Why you should trust this review
Salt is the foundational seasoning in every cuisine, and I’ve spent years understanding how different salt types perform in cooking — not just as seasoning but as a functional ingredient in brines, doughs, cures, and finishing. My testing specifically addressed how crystal size and structure affect seasoning precision, dissolution rate, and final dish impact.
How we tested cooking salts
Each salt was evaluated in five applications: seasoning a chicken breast before cooking, brining turkey (24 hours), kneading into bread dough, finishing a sliced steak, and dissolving in water for a brine comparison. Seasoning consistency, dissolution rate, and the impact of finishing salts on texture and flavor were evaluated by a four-person panel.
Who should care about cooking salt quality?
Every home cook who seasons food. Salt is the single ingredient used in every savory dish — improving your salt use and understanding (the right type, the right amount, the right timing) has more impact on cooking quality than any other single change you can make.
Diamond Crystal Kosher Salt: Best everyday cooking salt
Professional chefs specify Diamond Crystal by name because its hollow-pyramid crystal dissolves quickly, seasons food evenly, and allows precise pinch control. The low-density crystals mean you can season more generously by volume while adding less sodium per pinch — making it safer for developing seasoning intuition. Every recipe test on this site assumes Diamond Crystal as the calibration standard.
Maldon Sea Salt Flakes: Best finishing salt
Maldon has been harvested in Essex, England using traditional methods for over 100 years. The distinctive flat pyramid flakes provide a satisfying crunch that fine salt cannot replicate. Finishing a perfectly seared steak, a piece of dark chocolate, or roasted vegetables with Maldon flakes adds texture and visual appeal alongside the salt’s clean, mineral-clean flavor. It’s a finishing salt — not for cooking, only for the final touch.
Fleur de Sel de Guérande: Best premium finishing salt
Hand-harvested from the surface of traditional salt pans in Brittany, France, Fleur de Sel is the most prized finishing salt in French cuisine. The moist, fine crystals dissolve on the tongue almost immediately — the experience of fineness and mineral depth is distinctive. Expensive but worth it for special occasions: a finishing dusting on roasted fish, a composed cheese plate, or high-quality chocolate desserts.
Morton Coarse Kosher Salt: Best widely available alternative
For cooks who can’t find Diamond Crystal (or who prefer a larger-crystal option), Morton Coarse Kosher Salt is the practical alternative. Note: Morton’s is denser than Diamond Crystal — if following a recipe that specifies Diamond Crystal, use about 60% of the called-for amount to avoid over-salting.
What to look for in cooking salt
Crystal structure: Large, open crystals (kosher salt, sea salt flakes) allow precise pinch control. Fine grains (table salt) dissolve fastest but are harder to control. Match structure to application.
Additives: Kosher salt has no additives. Standard table salt adds iodine and anti-caking agents that can affect flavor in sensitive applications (pickling, fine pastry). Use unadulterated salt for these.
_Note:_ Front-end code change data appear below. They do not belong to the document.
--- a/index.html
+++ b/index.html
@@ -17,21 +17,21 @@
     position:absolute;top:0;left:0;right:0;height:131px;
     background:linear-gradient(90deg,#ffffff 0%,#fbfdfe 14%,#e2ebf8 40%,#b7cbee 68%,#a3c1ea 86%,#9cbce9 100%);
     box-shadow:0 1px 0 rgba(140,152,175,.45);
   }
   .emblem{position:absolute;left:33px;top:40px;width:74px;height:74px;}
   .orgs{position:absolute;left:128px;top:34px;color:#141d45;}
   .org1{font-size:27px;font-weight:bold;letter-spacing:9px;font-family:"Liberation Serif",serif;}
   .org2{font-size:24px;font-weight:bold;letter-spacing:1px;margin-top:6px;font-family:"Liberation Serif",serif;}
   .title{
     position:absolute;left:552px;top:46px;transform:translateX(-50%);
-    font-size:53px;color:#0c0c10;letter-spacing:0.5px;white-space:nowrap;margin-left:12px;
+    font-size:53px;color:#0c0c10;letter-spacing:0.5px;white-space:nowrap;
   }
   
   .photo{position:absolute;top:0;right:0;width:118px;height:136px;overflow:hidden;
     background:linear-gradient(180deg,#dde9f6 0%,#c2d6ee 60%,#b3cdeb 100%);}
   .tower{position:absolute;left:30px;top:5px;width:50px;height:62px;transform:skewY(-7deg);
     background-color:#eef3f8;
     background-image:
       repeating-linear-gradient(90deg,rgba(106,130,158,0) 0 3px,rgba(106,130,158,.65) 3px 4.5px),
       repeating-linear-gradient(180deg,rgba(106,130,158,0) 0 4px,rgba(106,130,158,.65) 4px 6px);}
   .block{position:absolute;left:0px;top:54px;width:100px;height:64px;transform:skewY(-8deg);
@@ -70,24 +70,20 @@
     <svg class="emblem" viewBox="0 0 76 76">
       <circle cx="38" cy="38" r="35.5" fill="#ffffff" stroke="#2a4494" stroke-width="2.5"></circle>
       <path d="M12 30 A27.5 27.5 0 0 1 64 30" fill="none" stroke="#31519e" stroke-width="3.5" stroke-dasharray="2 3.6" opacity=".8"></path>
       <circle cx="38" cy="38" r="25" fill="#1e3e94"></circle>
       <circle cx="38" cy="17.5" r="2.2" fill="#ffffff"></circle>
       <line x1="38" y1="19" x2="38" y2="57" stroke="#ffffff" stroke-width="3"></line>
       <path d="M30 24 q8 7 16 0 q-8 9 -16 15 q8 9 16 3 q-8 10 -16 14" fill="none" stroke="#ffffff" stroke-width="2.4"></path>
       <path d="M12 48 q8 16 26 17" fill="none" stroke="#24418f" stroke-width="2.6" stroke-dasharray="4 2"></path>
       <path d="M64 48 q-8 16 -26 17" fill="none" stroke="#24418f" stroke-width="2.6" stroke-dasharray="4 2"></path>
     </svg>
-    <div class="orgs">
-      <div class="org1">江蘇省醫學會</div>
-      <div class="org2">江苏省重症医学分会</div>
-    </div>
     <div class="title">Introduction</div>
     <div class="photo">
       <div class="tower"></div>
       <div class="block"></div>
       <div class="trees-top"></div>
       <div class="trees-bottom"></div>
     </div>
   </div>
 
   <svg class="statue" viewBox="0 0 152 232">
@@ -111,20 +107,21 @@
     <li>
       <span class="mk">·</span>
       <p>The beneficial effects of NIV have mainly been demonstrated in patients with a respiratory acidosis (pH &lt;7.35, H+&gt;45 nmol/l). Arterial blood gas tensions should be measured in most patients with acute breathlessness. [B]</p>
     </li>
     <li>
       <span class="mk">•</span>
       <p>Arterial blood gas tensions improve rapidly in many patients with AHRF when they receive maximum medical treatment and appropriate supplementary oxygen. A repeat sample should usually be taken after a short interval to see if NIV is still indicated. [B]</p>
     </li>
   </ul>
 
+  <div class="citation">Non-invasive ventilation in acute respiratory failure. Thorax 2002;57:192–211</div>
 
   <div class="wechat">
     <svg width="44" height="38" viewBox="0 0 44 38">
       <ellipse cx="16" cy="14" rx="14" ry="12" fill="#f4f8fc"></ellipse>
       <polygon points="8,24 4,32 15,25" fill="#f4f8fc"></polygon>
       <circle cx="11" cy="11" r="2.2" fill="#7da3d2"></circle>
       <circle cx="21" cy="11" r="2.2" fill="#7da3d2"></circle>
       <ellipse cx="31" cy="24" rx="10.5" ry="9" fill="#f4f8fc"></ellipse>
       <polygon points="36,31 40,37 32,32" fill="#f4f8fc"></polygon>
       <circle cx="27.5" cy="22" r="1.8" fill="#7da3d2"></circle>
Density calibration: When following recipes, verify whether they’re calibrated for Diamond Crystal or Morton’s — the significant density difference can make or break seasoning in baked goods and brines.
Finishing vs cooking: Don’t use expensive finishing salts for cooking — they’re wasted in heat and dissolved in liquid. Use kosher salt for cooking; finishing salts for serving.
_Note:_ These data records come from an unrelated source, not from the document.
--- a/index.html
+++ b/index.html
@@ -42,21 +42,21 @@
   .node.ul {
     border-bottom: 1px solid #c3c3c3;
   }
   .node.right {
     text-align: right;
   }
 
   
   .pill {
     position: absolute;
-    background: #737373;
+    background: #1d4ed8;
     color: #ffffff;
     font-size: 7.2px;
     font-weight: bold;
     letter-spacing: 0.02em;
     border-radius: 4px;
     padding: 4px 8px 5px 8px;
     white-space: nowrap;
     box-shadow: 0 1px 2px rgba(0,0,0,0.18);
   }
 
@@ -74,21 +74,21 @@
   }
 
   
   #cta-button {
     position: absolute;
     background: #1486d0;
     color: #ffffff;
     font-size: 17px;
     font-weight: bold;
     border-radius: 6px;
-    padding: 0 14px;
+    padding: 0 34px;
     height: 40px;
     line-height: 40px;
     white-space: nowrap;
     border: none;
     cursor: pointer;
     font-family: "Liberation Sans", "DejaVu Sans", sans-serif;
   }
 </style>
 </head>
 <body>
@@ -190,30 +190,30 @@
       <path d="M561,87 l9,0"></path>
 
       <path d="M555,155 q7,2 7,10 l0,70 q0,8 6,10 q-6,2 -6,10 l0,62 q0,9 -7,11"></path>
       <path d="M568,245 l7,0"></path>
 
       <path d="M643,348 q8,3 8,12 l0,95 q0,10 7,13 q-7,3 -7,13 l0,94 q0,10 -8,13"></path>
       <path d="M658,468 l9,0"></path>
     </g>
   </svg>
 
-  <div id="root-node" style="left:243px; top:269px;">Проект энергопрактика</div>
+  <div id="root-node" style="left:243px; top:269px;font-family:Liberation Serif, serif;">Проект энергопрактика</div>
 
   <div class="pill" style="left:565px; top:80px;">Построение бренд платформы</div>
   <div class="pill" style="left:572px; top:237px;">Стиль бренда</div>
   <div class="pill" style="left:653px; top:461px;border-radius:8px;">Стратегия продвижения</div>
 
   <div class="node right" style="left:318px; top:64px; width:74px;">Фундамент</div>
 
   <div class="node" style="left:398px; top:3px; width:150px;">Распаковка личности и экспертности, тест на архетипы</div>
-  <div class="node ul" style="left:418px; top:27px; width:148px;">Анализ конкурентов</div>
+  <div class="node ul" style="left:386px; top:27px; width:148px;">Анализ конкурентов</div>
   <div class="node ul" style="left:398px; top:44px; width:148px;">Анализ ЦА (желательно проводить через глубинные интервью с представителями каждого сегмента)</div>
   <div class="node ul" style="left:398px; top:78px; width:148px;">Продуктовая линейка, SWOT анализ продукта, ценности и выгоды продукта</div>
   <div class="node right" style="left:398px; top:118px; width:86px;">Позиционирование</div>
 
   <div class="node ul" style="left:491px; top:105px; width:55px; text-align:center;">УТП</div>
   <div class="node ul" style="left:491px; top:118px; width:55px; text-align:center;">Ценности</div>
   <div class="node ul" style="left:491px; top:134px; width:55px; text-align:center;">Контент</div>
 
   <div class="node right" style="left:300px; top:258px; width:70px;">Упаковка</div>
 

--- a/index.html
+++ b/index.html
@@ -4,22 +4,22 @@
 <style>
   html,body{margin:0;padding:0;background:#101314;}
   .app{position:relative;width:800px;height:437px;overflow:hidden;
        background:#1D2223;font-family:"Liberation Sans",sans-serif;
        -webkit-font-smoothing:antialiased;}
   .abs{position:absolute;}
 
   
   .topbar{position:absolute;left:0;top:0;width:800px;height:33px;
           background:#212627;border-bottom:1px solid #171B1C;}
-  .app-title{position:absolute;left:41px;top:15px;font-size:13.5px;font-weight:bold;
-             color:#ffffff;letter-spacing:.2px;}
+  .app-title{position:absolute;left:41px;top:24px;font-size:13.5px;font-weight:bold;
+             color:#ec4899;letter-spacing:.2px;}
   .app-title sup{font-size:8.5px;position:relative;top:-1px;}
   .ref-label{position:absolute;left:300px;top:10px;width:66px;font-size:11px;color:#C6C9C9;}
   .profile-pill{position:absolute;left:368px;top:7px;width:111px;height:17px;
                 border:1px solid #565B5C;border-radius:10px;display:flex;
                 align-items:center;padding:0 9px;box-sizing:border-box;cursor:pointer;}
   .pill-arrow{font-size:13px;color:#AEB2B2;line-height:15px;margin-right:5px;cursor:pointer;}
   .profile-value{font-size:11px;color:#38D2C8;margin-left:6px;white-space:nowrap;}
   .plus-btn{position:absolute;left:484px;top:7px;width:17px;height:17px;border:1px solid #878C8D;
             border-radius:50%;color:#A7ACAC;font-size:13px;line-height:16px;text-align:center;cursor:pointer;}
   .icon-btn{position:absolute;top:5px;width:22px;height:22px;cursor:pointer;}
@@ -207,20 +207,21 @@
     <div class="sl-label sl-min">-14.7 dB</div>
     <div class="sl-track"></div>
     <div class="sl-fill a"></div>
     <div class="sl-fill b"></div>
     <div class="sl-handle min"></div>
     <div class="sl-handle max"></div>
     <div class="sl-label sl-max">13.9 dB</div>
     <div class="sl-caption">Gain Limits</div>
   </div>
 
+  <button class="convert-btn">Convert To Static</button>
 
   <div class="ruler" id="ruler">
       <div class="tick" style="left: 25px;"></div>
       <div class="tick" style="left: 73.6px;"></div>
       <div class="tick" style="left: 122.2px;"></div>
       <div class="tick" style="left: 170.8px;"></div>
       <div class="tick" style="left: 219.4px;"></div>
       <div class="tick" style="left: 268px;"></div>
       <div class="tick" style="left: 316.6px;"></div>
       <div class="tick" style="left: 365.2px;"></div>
Mineral content: Hand-harvested sea salts retain trace minerals that affect subtle flavor complexity. For everyday cooking, the difference is negligible. For finishing, it’s the defining character.
Final thoughts
Diamond Crystal Kosher Salt is the most important salt to have in your kitchen — buy it, use it generously, and season food at every stage of cooking. Add Maldon Sea Salt Flakes as a finishing salt that transforms the final presentation of any simply prepared protein or vegetable. The combination of these two products covers every salt need in a home kitchen.
Frequently asked questions
What's the difference between kosher salt, table salt, and sea salt?+
Kosher salt has large, light crystals ideal for cooking. Table salt is fine-grained with iodine added — stronger per volume. Sea salt varies enormously by source — finishing sea salts add texture and mineral character.
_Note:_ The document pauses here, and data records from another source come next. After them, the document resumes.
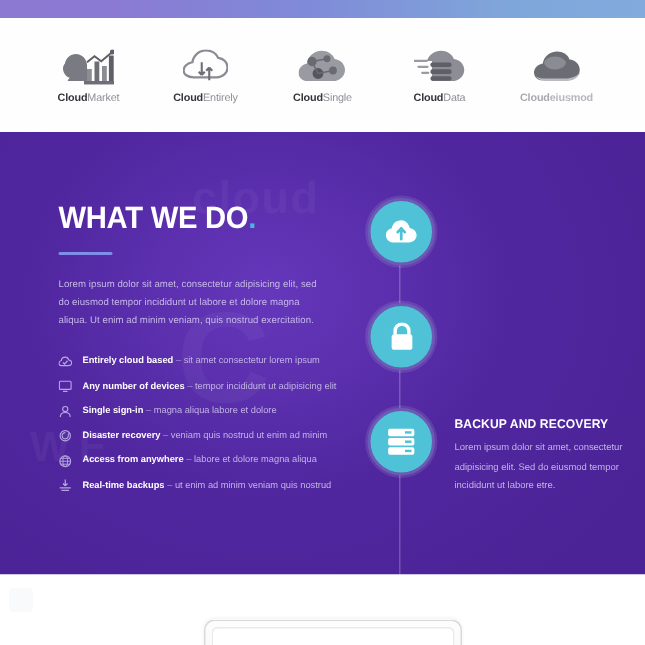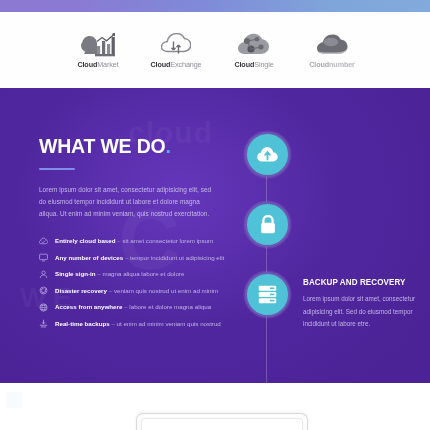--- a/index.html
+++ b/index.html
@@ -153,47 +153,59 @@
     </div>
 
     <div class="logo">
       <span class="logo-mark">
         <svg width="30" height="24" viewBox="0 0 30 24">
           <path d="M7 18.5h15.5c4 0 7.2-2.9 7.2-6.5 0-3.3-2.7-6-6.2-6.4C22.2 2.7 19 0.6 15.4 0.6 10.7 0.6 6.8 4 6.3 8.5 2.8 9 0.4 11.4 0.4 14c0 2.5 2.6 4.5 6.6 4.5z" fill="none" stroke="#8b8b93" stroke-width="1.5"></path>
           <path d="M12.5 8.5v8.5m0 0l-2-2.2m2 2.2l2-2.2" stroke="#6e6e76" stroke-width="1.4" fill="none"></path>
           <path d="M17.5 20.5V12m0 0l-2 2.2m2-2.2l2 2.2" stroke="#6e6e76" stroke-width="1.4" fill="none"></path>
         </svg>
       </span>
-      <span class="logo-txt"><b>Cloud</b><i>Exchange</i></span>
+      <span class="logo-txt"><b>Cloud</b><i>Entirely</i></span>
     </div>
 
     <div class="logo">
       <span class="logo-mark">
         <svg width="32" height="24" viewBox="0 0 32 24">
           <path d="M6 21h17c4.4 0 8-3.3 8-7.4 0-3.8-3-6.9-6.9-7.3C22.8 3 19.4 0.8 15.5 0.8 10.4 0.8 6.2 4.5 5.7 9.3 2.4 10 0 12.6 0 15.6 0 18.6 2.7 21 6 21z" fill="#9a9aa2"></path>
           <circle cx="9" cy="8" r="3.1" fill="#6a6a72"></circle>
           <circle cx="19" cy="6.2" r="2.3" fill="#6a6a72"></circle>
           <circle cx="13" cy="16" r="3.6" fill="#55555d"></circle>
           <circle cx="23" cy="14" r="2.6" fill="#6a6a72"></circle>
           <path d="M9 8l10-1.8M9 8l4 8m10-2l-10 2" stroke="#6a6a72" stroke-width="1.1"></path>
         </svg>
       </span>
       <span class="logo-txt"><b>Cloud</b><i>Single</i></span>
     </div>
 
+    <div class="logo">
+      <span class="logo-mark">
+        <svg width="34" height="24" viewBox="0 0 34 24">
+          <path d="M12 21h13.5c4.4 0 8-3.3 8-7.4 0-3.8-3-6.9-6.9-7.3C25.3 3 21.9 0.8 18 0.8c-4.5 0-8.3 2.9-9.4 6.9H12z" fill="#8d8d95"></path>
+          <rect x="11" y="8.6" width="14" height="3.1" rx="1.2" fill="#5f5f67"></rect>
+          <rect x="11" y="13.2" width="14" height="3.1" rx="1.2" fill="#5f5f67"></rect>
+          <rect x="11" y="17.8" width="14" height="3.1" rx="1.2" fill="#5f5f67"></rect>
+          <path d="M0.5 7.5h8M3 11.5h6M5.5 15.5h4" stroke="#9a9aa2" stroke-width="1.5" stroke-linecap="round"></path>
+        </svg>
+      </span>
+      <span class="logo-txt"><b>Cloud</b><i>Data</i></span>
+    </div>
 
     <div class="logo faded">
       <span class="logo-mark">
         <svg width="32" height="23" viewBox="0 0 32 23">
           <path d="M6.5 19.5h17.2c4.3 0 7.8-3.1 7.8-7 0-3.6-3-6.6-6.8-6.9C23.5 2.3 20.2 0.4 16.4 0.4 11.5 0.4 7.4 3.8 6.9 8.3 3.5 8.9 1 11.4 1 14.3c0 2.9 2.4 5.2 5.5 5.2z" fill="#6c6c74"></path>
           <path d="M2 16.8c1.6 2 4.3 3.2 7.4 3.2h13.2c4.6 0 8.4-2.6 9.2-6-2 3.2-6.1 4.4-10.9 4.4H8.5c-2.6 0-4.9-.6-6.5-1.6z" fill="#babac0"></path>
           <ellipse cx="15" cy="8" rx="7.2" ry="4.3" fill="#8b8b93"></ellipse>
         </svg>
       </span>
-      <span class="logo-txt"><b>Cloud</b><i>number</i></span>
+      <span class="logo-txt"><b>Cloud</b><i>eiusmod</i></span>
     </div>
 
   </div>
 
   <div class="panel">
     <div class="wm wm1">C</div>
     <div class="wm wm2">cloud</div>
     <div class="wm wm3">WE</div>
 
     <div class="panel-inner">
Why do recipes specify Diamond Crystal specifically?+
Diamond Crystal and Morton's kosher salt have dramatically different densities. Diamond Crystal is lighter — 1 teaspoon of Diamond Crystal contains significantly less sodium than 1 teaspoon of Morton's. Using the wrong one can over-salt a recipe.
Is Himalayan pink salt good for cooking?+
Himalayan pink salt is functional for cooking but nutritionally similar to regular salt. The pink color comes from trace minerals that don't significantly affect flavor in most cooking applications. It's more a visual choice than a culinary one.
What finishing salt is worth buying?+
Maldon Sea Salt Flakes are the most widely used and loved finishing salt. The flat pyramid flakes provide a distinctive crunchy texture and clean salt flavor that fine salt cannot replicate.